Recently, I took my mom to see a doctor, who suggested to my mom that she allow me to help her come up with a simpler system, that uses one pillbox. A large one, maybe colored, with both am and pm sections.
The moment we get home, my mom argues with me.
“You don’t need to listen to the doctor,” she suggests to me, actually suggests to me.
I ask her, if when I was a kid, and a doctor told her she needed to do something to take care of me, and I told her she could ignore it, if she would listen to me, or listen to the doctor.
I don’t know that that’s the right approach but I’m tired of caring at the moment.
“Listen to the doctor,” she admits.
“So what do you think I should do?” I challenge her.
We have a moment of silence when we get home and I don’t want to press it. I no longer have the energy for this.
But my mom doesn’t seem notice.
“It’s okay, Daniel. I know what the doctor wants, but you don’t have to do it,” she tries, again.
I sigh. “And what does the doctor want?”
“For you to take over my medicine and control it.”
“Nope,” I declare, and I’m not even sure if I’m looking at her anymore. “That’s not what she said.”
“What did she say?”
“To help you put your medicine in the pillbox. That’s it.”
My mom pauses as if to momentarily consider it. “Forget it. Do whatever you want.”
I’m about to give up and walk away to my room. But something in me doesn’t give up today, and I have no idea what it is.
I tell her that she can say whatever she wants, whether it’s about me controlling her, or how it’s supposed to be fun for me, but that I’m not going to give up, and that she shouldn’t either.
“So what do you want me to do?” she says, and I can tell something is about to break.

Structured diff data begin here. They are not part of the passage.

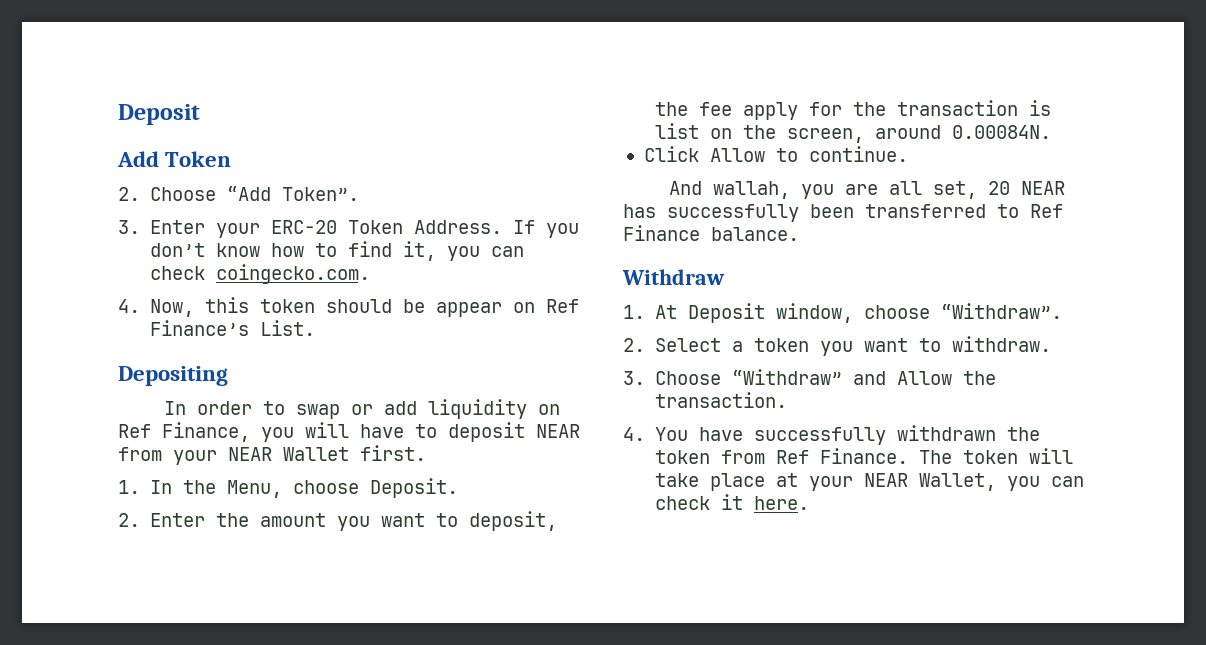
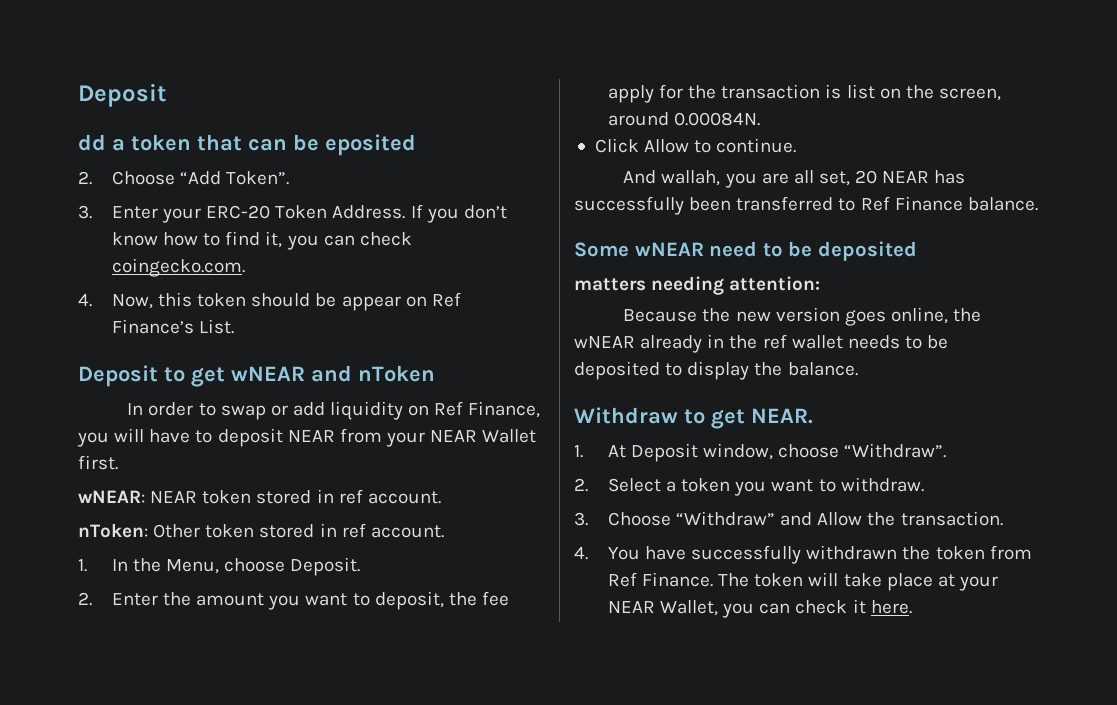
[117,151,232,167] Add Token -> [78,134,416,156] dd a token that can be eposited
[118,366,228,386] Depositing -> [78,365,435,387] Deposit to get wNEAR and nToken
(426, 453) none -> [78,489,441,504] [78,523,444,538] // wNEAR: NEAR token stored in ref account. // nToken: Other token stored in ref account.
[622,269,725,285] Withdraw -> [574,241,917,261] [574,276,821,295] [623,307,982,326] [574,334,949,353] [574,361,858,380] [574,407,813,429] Some wNEAR need to be deposited // matters needing attention: // Because the new version goes online, the wNEAR already in the ref wallet needs to be deposited to display the balance. // Withdraw to get NEAR.

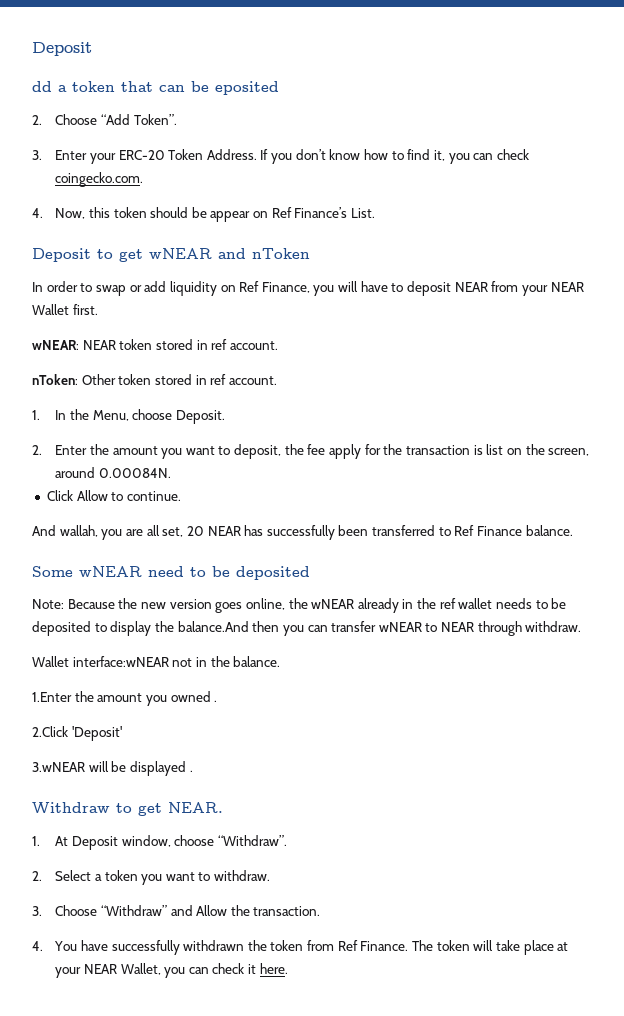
[574,276,821,295] matters needing attention: // -> [32,599,64,609] Note:
[787,362,858,376] balance. -> [177,621,582,636] [32,656,281,667] [32,691,218,706] [32,726,122,741] [32,761,193,776] balance.And then you can transfer wNEAR to NEAR through withdraw. // Wallet interface:wNEAR not in the balance. // 1.Enter the amount you owned . // 2.Click 'Deposit' // 3.wNEAR will be displayed .

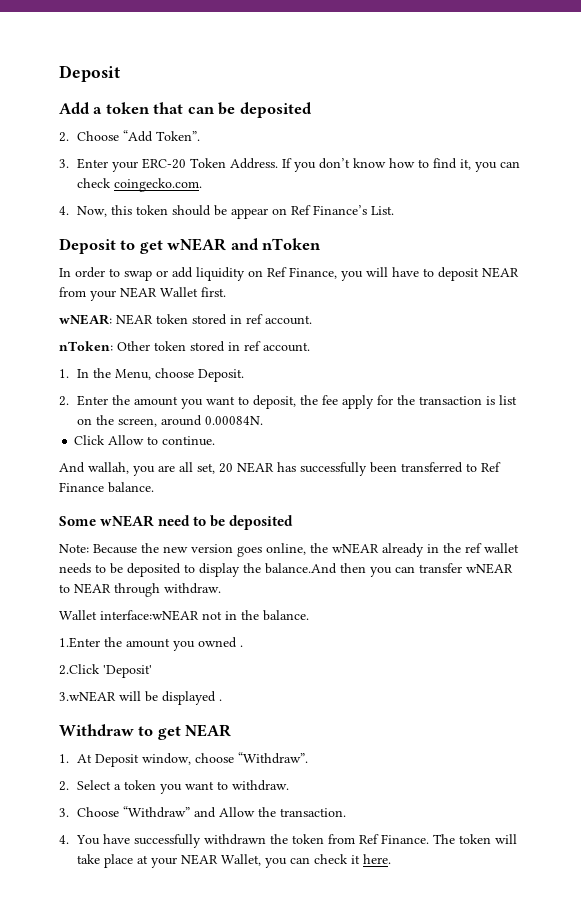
[32,81,52,92] dd -> [59,102,90,114] Add
[215,81,279,95] eposited -> [239,102,312,118] deposited
[168,802,223,813] NEAR. -> [185,724,232,737] NEAR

I look her straight in the eye. “I just want you to do what the doctor asked you to do. Put all your medicines, in one pillbox. That’s it.”
There’s a moment of pause. I sense it, and I take it.

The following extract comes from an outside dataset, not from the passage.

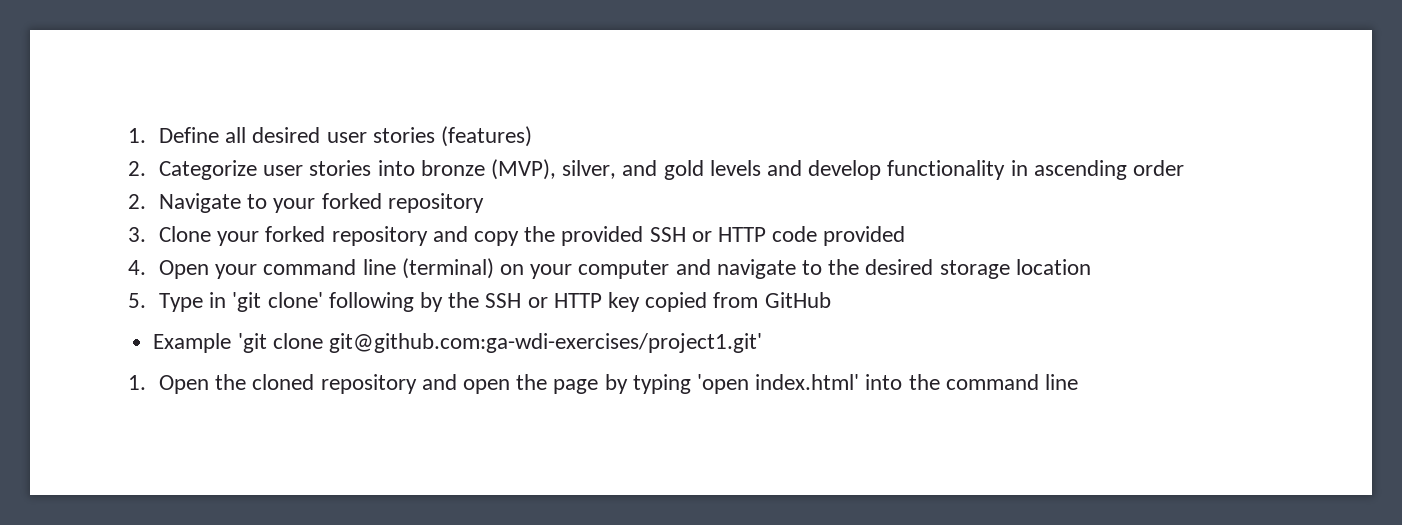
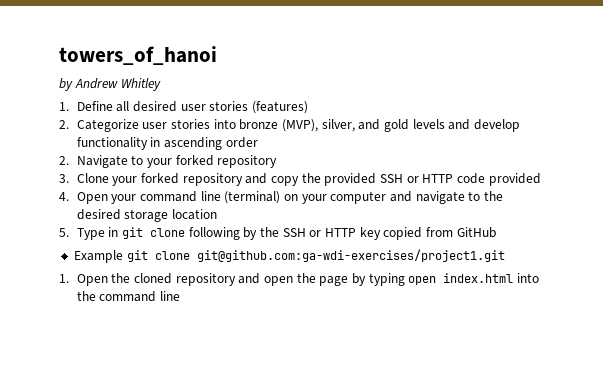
(128, 135) none -> [59,46,217,65] [59,78,162,91] towers_of_hanoi // by Andrew Whitley //
[232,292,323,312] 'git clone' -> [122,227,186,239] git clone
[237,333,762,353] 'git clone git@github.com:ga-wdi-exercises/project1.git' -> [126,249,505,262] git clone git@github.com:ga-wdi-exercises/project1.git
[696,374,860,394] 'open index.html' -> [408,273,514,285] open index.html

“Just put these medicines,” I pick up the few stragglers that are the kitchen prescription bottles and place them right next to the pillbox, “inside the pillbox. Just like the other ones. That’s it.”
“Okay.”
My eyes shoot wide. “Really!?” I’m about to ask, but I don’t want to jinx it.
I grab a pad of paper and write up a note—a legal contract, if you will, because these things matter apparently—that my mom and I, together, will put all her medicines in a new, large pillbox, at the beginning of the week. And that she’ll take her medicines from that pillbox from then on.
She signs it.
And that’s what we do. My brother buys a large, dual-colored pillbox (which I tell my mom that my nephew personally picked it out, only a partial lie, because my nephew was actually there*) and on one quiet evening, my mom and I gather her twenty-ish pill bottles, and one-by-one, place them inside the pillbox.

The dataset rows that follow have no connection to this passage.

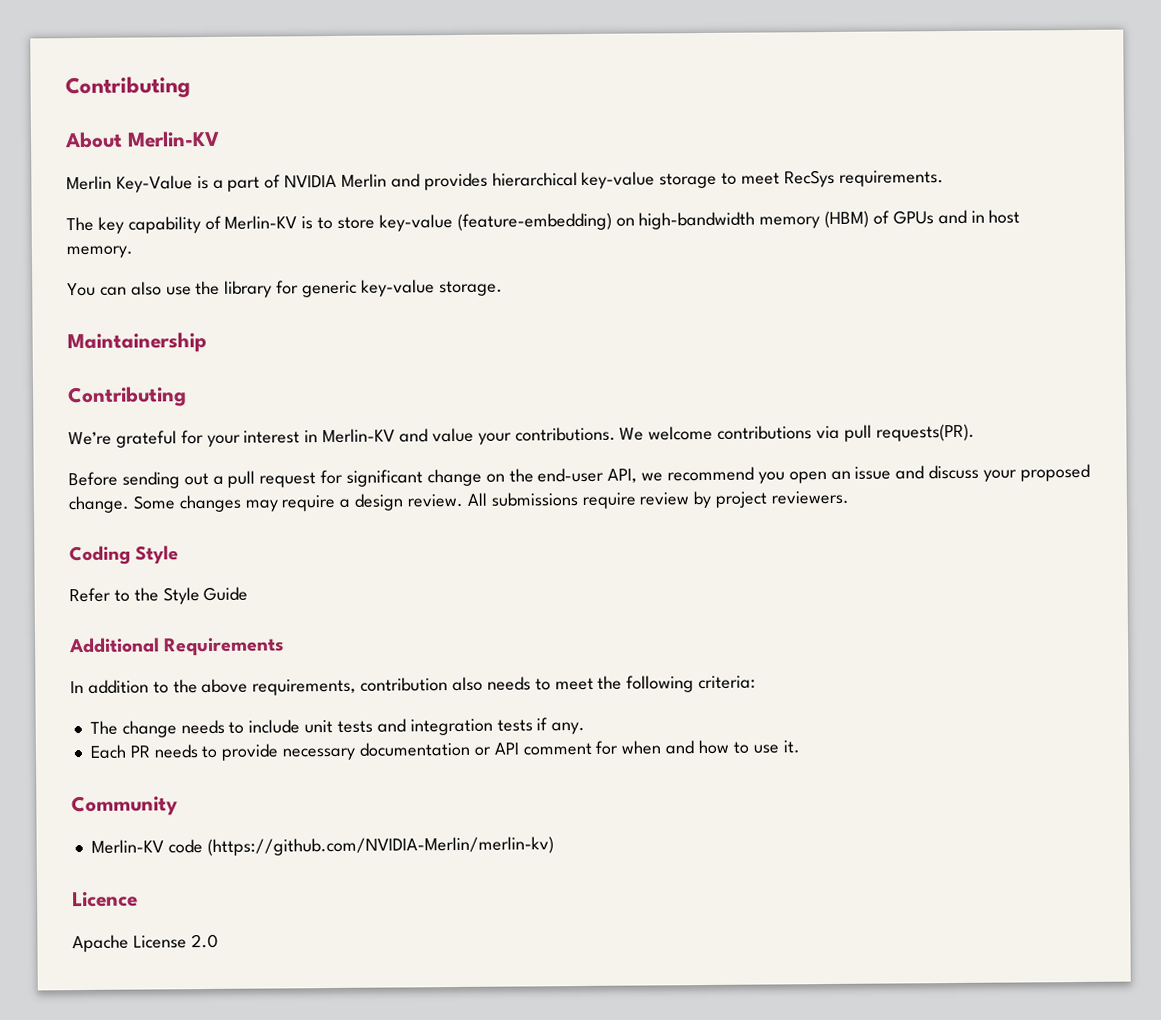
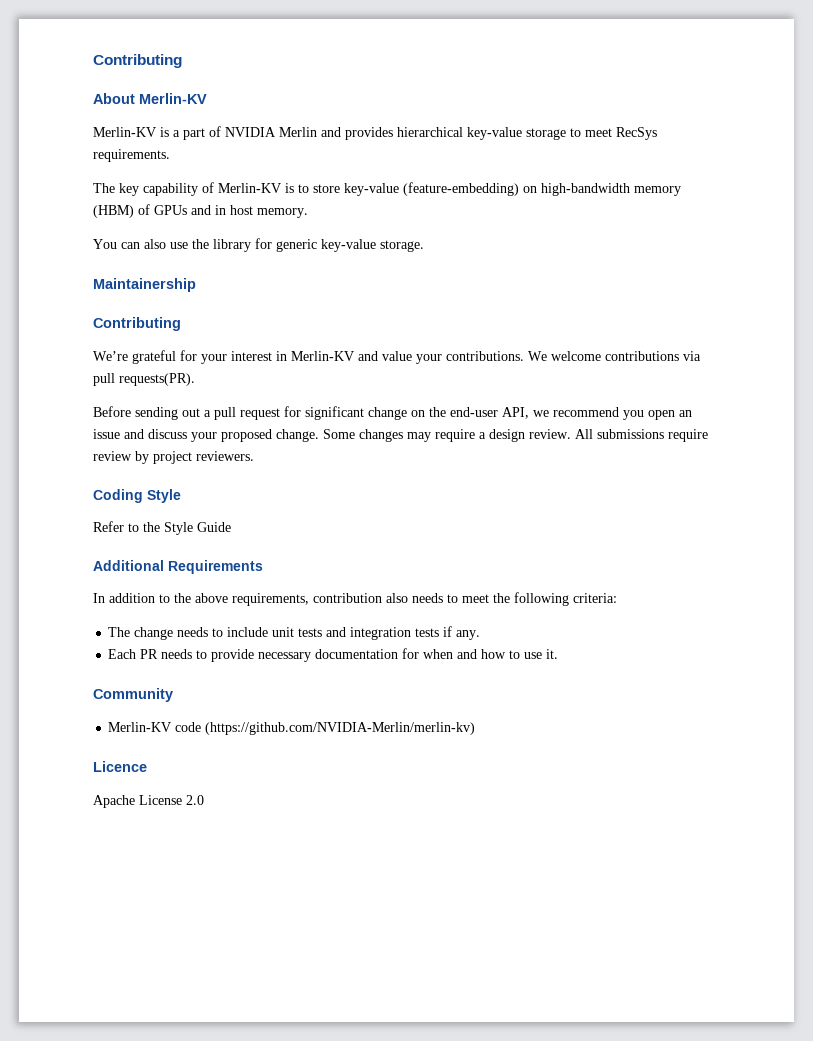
[66,175,193,193] Merlin Key-Value -> [93,127,156,137] Merlin-KV
[473,742,592,756] or API comment -> (399, 654) none

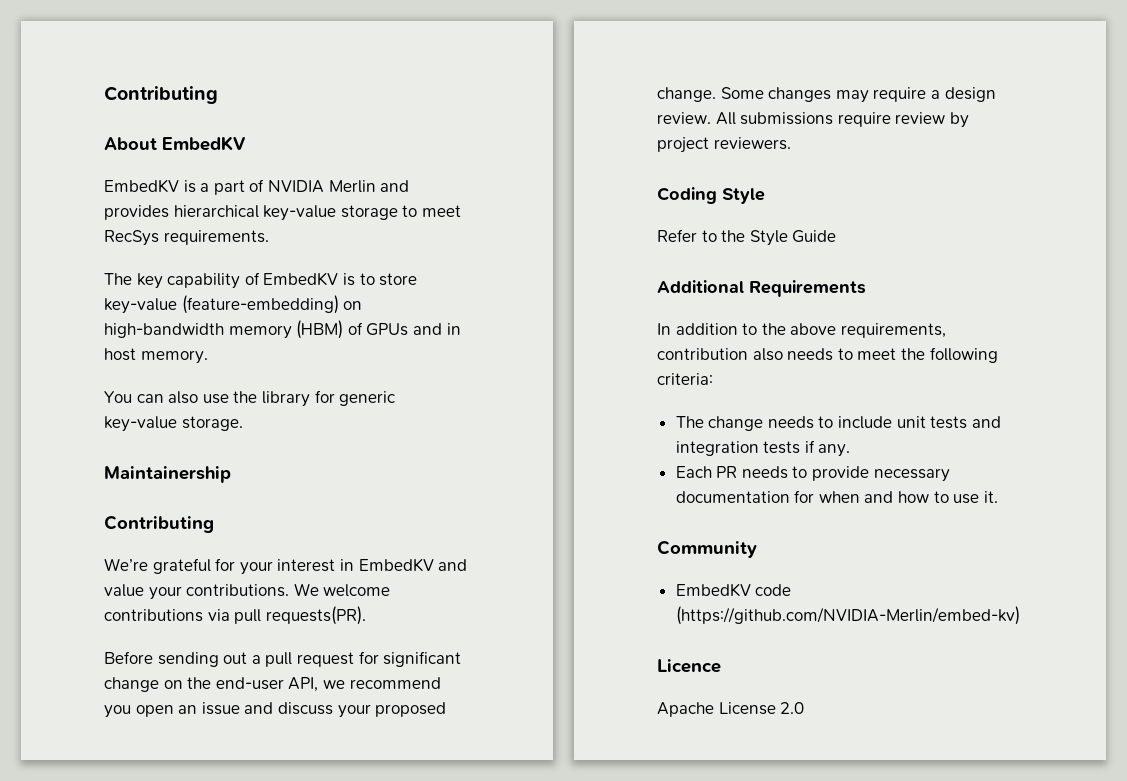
[139,93,207,104] [93,127,156,137] Merlin-KV // Merlin-KV -> [162,136,246,151] [104,179,179,193] EmbedKV // EmbedKV
[218,183,281,193] Merlin-KV -> [263,272,339,286] EmbedKV
[291,351,354,361] Merlin-KV -> [358,558,434,572] EmbedKV
[108,722,476,735] Merlin-KV code (https://github.com/NVIDIA-Merlin/merlin-kv) -> [675,583,792,597] [675,606,1020,625] EmbedKV code (https://github.com/NVIDIA-Merlin/embed-kv)

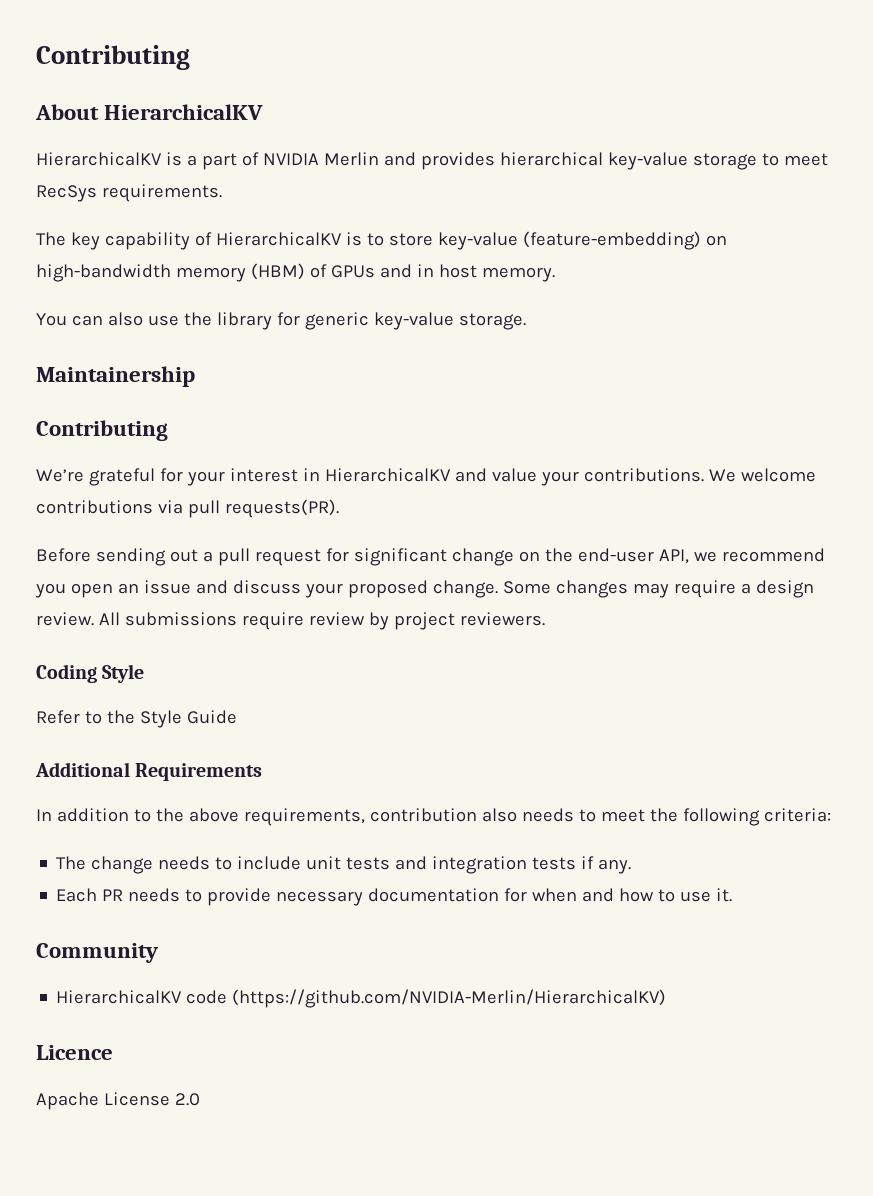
[162,136,246,151] [104,179,179,193] EmbedKV // EmbedKV -> [104,104,264,120] [36,152,162,166] HierarchicalKV // HierarchicalKV
[263,272,339,286] EmbedKV -> [215,232,342,246] HierarchicalKV
[358,558,434,572] EmbedKV -> [324,468,451,482] HierarchicalKV
[675,583,792,597] [675,606,1020,625] EmbedKV code (https://github.com/NVIDIA-Merlin/embed-kv) -> [56,989,667,1008] HierarchicalKV code (https://github.com/NVIDIA-Merlin/HierarchicalKV)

I let her have an exception: she pills that she must take right before bedtime, and only because of the timing. That, actually makes sense.
And when we’re done, I breathe the biggest sigh of relief I’ve had in I have no idea how long.
I don’t know why these things are so hard. Part of me tells myself, “Dan, you don’t have a mental illness, that you know of at least. So you have no idea how hard it is to be them.” Yeah, well, I feel like I’m going to have some issues at this rate and let me tell you, I’d be happy to have someone help me out. I mean, come on, it’s just a pillbox.
Well, it is just a pillbox to me. Maybe not to my mom.
Still, I will take my win. Progress is progress, a step forward is still a step forward, and it deserves to be celebrated. So screw the healthy eating, I’m having fried chicken tonight.
Oh, and when I check to see if my mom follows her medicines correctly, she does. Of course she does.
Because it was easier, goddammit. Come, on.
*I was worried for a moment, because when my nephews came over, my mom told them: “Thank you for the pillbox. You picked it right?” But thankfully, these sorts of things are equally nebulous for kids, and they seem eager to have had a say in things.
“Yeah!” they exclaim back.
My mom laughs, a genuine laugh. “Well, thank you.”